L’Indagine 2024 di Italia Longeva ha aperto una finestra sulla demenza, che in Italia interessa 1,5 milioni di persone, oltre 600 mila delle quali con malattia di Alzheimer, a culi si aggiungono altri 900 mila italiani con diagnosi di pre-demenza.

«L’Italia sta facendo passi in avanti nell’organizzazione e nell’offerta dei servizi di Adi e Rsa – sottolinea Davide Vetrano, geriatra ed epidemiologo, consulente scientifico di Italia Longeva - che rappresentano le due componenti cruciali di una risposta sanitaria coerente alle esigenze degli anziani più fragili. Il panorama geografico delle cure domiciliari – precisa - resta estremamente variegato: Molise, Abruzzo, Basilicata, Toscana e Umbria sono quelle che fanno meglio, con tassi di copertura di Adi superiori al 4,5%. Per quanto riguarda le cure residenziali, sono poco più di 400 mila gli over-65 che ne hanno beneficiato nell’ultimo anno, ancora una volta con una distribuzione a macchia di leopardo». In questo caso, tassi di residenzialità più elevati si registrano nelle Regioni del Nord: Provincia autonoma di Trento (9,9%), Veneto (5,9%), Piemonte (5,4%), Lombardia (4,6%) e Provincia autonoma di Bolzano (4,3%).

«Per affrontare efficacemente la fragilità degli anziani – dice ancora Bernabei - sono necessari setting assistenziali, conoscenze e competenze specifiche, e la capacità del sistema di assicurare la continuità della presa in carico tra i diversi livelli e luoghi di cura. Innanzitutto prendendo in carico gli anziani nel proprio ambiente domestico il più a lungo possibile, fornendo cure mediche, infermieristiche e riabilitative e supporto adeguati per mantenere una buona qualità della vita.
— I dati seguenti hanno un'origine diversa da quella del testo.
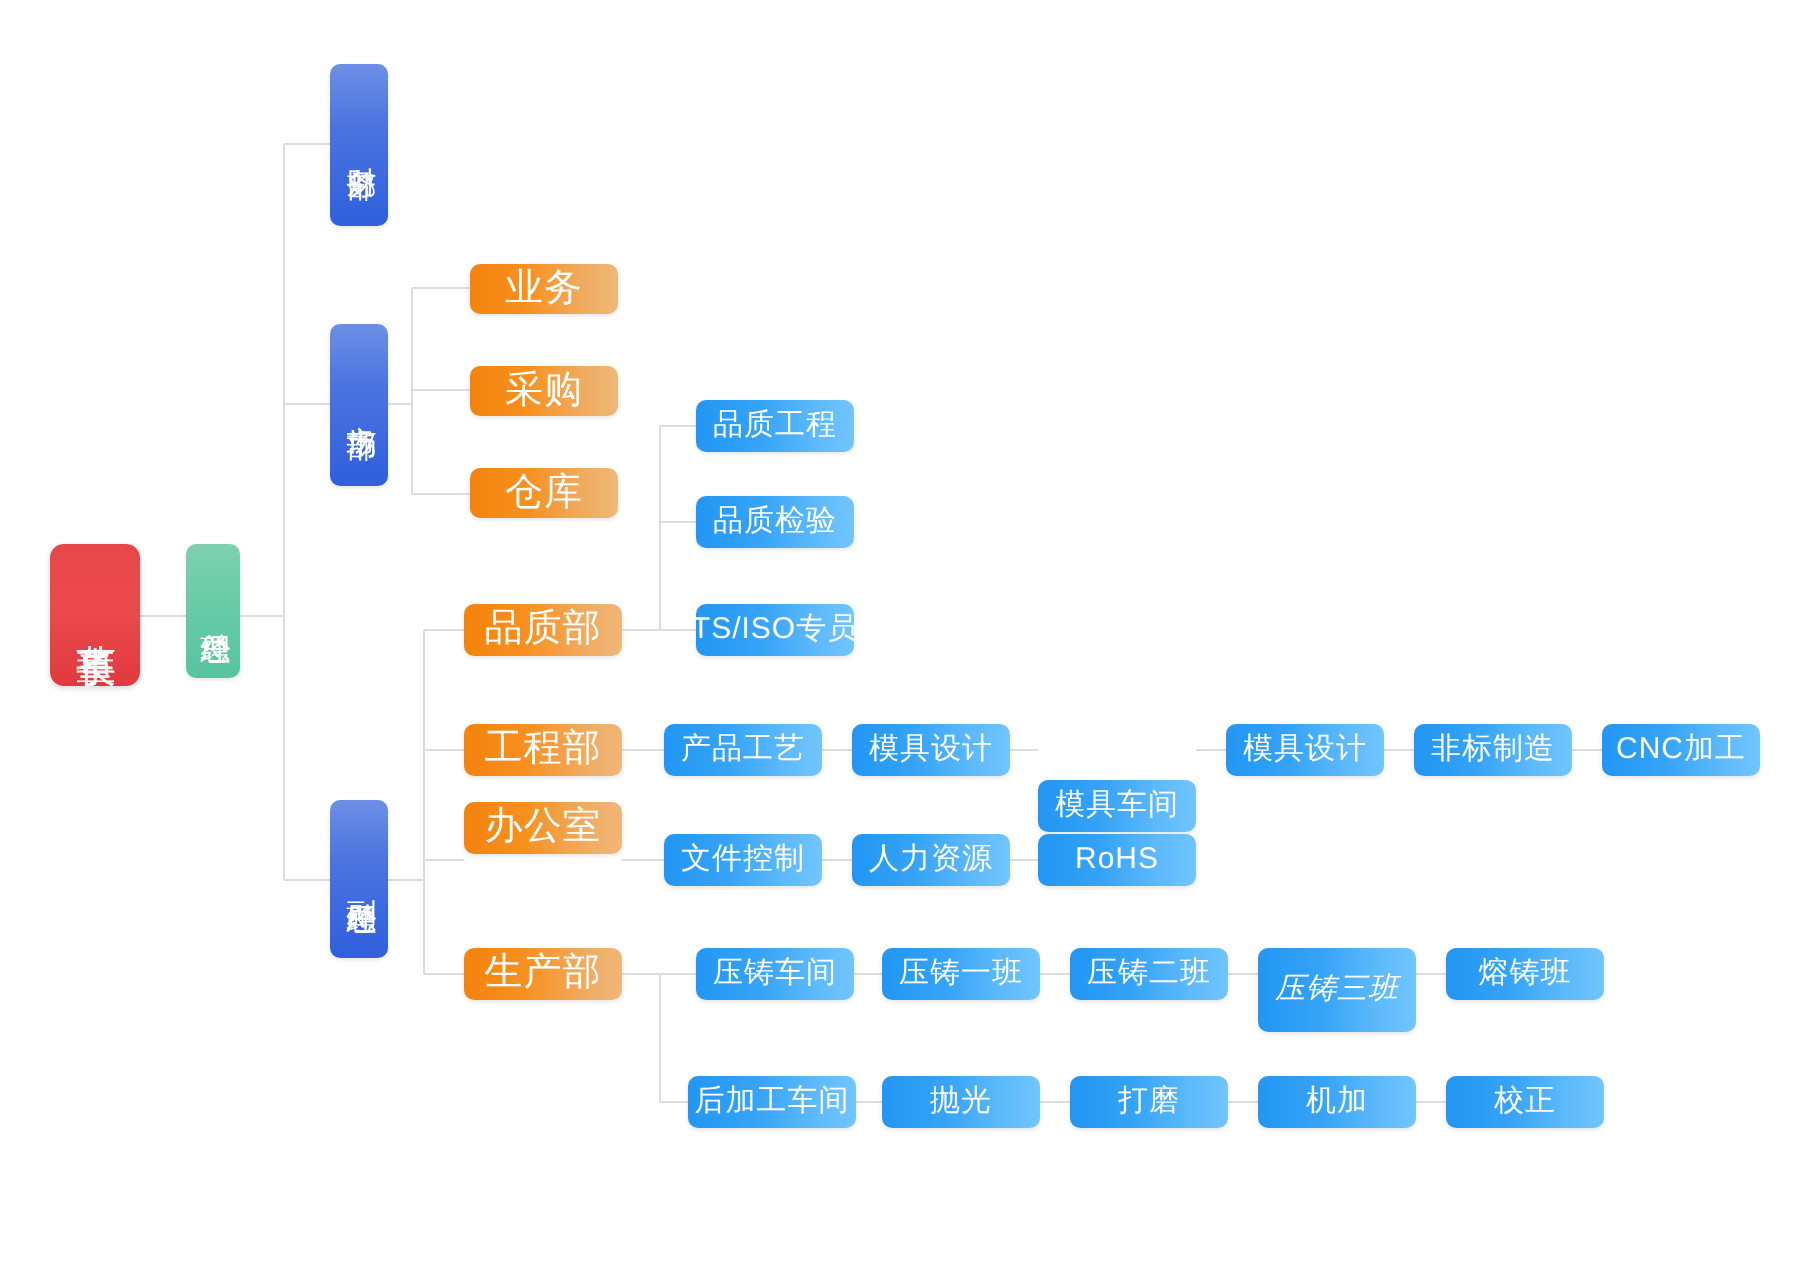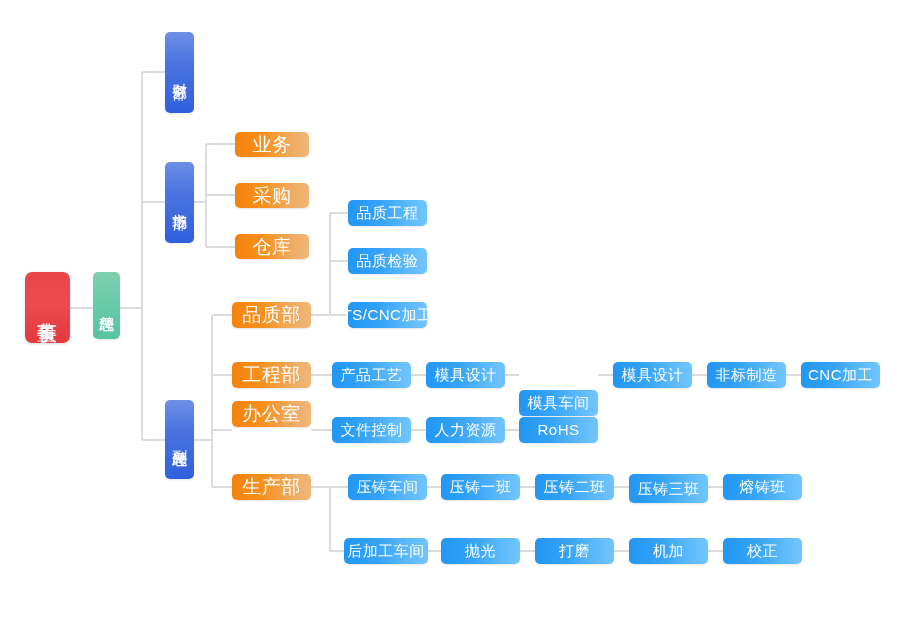--- a/index.html
+++ b/index.html
@@ -145,37 +145,37 @@
   <div class="node blue-deep vertical" style="left: 165px; top: 162px; width: 29px; height: 81px;">市场部</div>
   <div class="node blue-deep vertical" style="left: 165px; top: 400px; width: 29px; height: 79px;">副总经理</div>
 
   <div id="dynamic-nodes">
       <div class="node orange" style="left: 235px; top: 132px; width: 74px; height: 25px;">业务</div>
       <div class="node orange" style="left: 235px; top: 183px; width: 74px; height: 25px;">采购</div>
       <div class="node orange" style="left: 235px; top: 234px; width: 74px; height: 25px;">仓库</div>
       <div class="node orange" style="left: 232px; top: 302px; width: 79px; height: 26px;">品质部</div>
       <div class="node lightblue" style="left: 348px; top: 200px; width: 79px; height: 26px;">品质工程</div>
       <div class="node lightblue" style="left: 348px; top: 248px; width: 79px; height: 26px;">品质检验</div>
-      <div class="node lightblue" style="left: 348px; top: 302px; width: 79px; height: 26px;">TS/CNC加工</div>
+      <div class="node lightblue" style="left: 348px; top: 302px; width: 79px; height: 26px;">TS/ISO专员</div>
       <div class="node orange" style="left: 232px; top: 362px; width: 79px; height: 26px;">工程部</div>
       <div class="node lightblue" style="left: 332px; top: 362px; width: 79px; height: 26px;">产品工艺</div>
       <div class="node lightblue" style="left: 426px; top: 362px; width: 79px; height: 26px;">模具设计</div>
       <div class="node lightblue" style="left: 519px; top: 362px; width: 79px; height: 26px; margin-top: 28px;">模具车间</div>
       <div class="node lightblue" style="left: 613px; top: 362px; width: 79px; height: 26px;">模具设计</div>
       <div class="node lightblue" style="left: 707px; top: 362px; width: 79px; height: 26px;">非标制造</div>
       <div class="node lightblue" style="left: 801px; top: 362px; width: 79px; height: 26px;">CNC加工</div>
       <div class="node orange" style="left: 232px; top: 401px; width: 79px; height: 26px; text-align: right;">办公室</div>
       <div class="node lightblue" style="left: 332px; top: 417px; width: 79px; height: 26px;">文件控制</div>
       <div class="node lightblue" style="left: 426px; top: 417px; width: 79px; height: 26px;">人力资源</div>
       <div class="node lightblue" style="left: 519px; top: 417px; width: 79px; height: 26px;">RoHS</div>
       <div class="node orange" style="left: 232px; top: 474px; width: 79px; height: 26px;">生产部</div>
       <div class="node lightblue" style="left: 348px; top: 474px; width: 79px; height: 26px;">压铸车间</div>
       <div class="node lightblue" style="left: 441px; top: 474px; width: 79px; height: 26px;">压铸一班</div>
       <div class="node lightblue" style="left: 535px; top: 474px; width: 79px; height: 26px; text-align: center;">压铸二班</div>
-      <div class="node lightblue" style="left: 629px; top: 474px; width: 79px; height: 29px;">压铸三班</div>
+      <div class="node lightblue" style="left: 629px; top: 474px; width: 79px; height: 42px; font-style: italic;">压铸三班</div>
       <div class="node lightblue" style="left: 723px; top: 474px; width: 79px; height: 26px;">熔铸班</div>
       <div class="node lightblue" style="left: 344px; top: 538px; width: 84px; height: 26px;">后加工车间</div>
       <div class="node lightblue" style="left: 441px; top: 538px; width: 79px; height: 26px;">抛光</div>
       <div class="node lightblue" style="left: 535px; top: 538px; width: 79px; height: 26px;">打磨</div>
       <div class="node lightblue" style="left: 629px; top: 538px; width: 79px; height: 26px;">机加</div>
       <div class="node lightblue" style="left: 723px; top: 538px; width: 79px; height: 26px;">校正</div>
     </div>
 
 </div>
Ma il principio guida di questa rete di assistenza – precisa il presidente di Italia longeva - è quello di trovare la migliore soluzione assistenziale per il paziente sul territorio, a seconda della complessità dei suoi bisogni: servizi di Adi, accesso in Rsa, strutture di lungodegenza o hospice, in cui ciascun attore, professionista, caregiver, gioca la sua parte per dare risposte coerenti alle esigenze degli anziani».

Insomma, è «necessaria un’accelerazione dell’offerta dei servizi di Adi e Rsa per affrontare le sfide assistenziali di cronicità e demenze e ridurre i ricoveri inappropriati. La mancata gestione dell’invecchiamento – avverte Bernabei - rischia di diventare la vera malattia dell’Italia».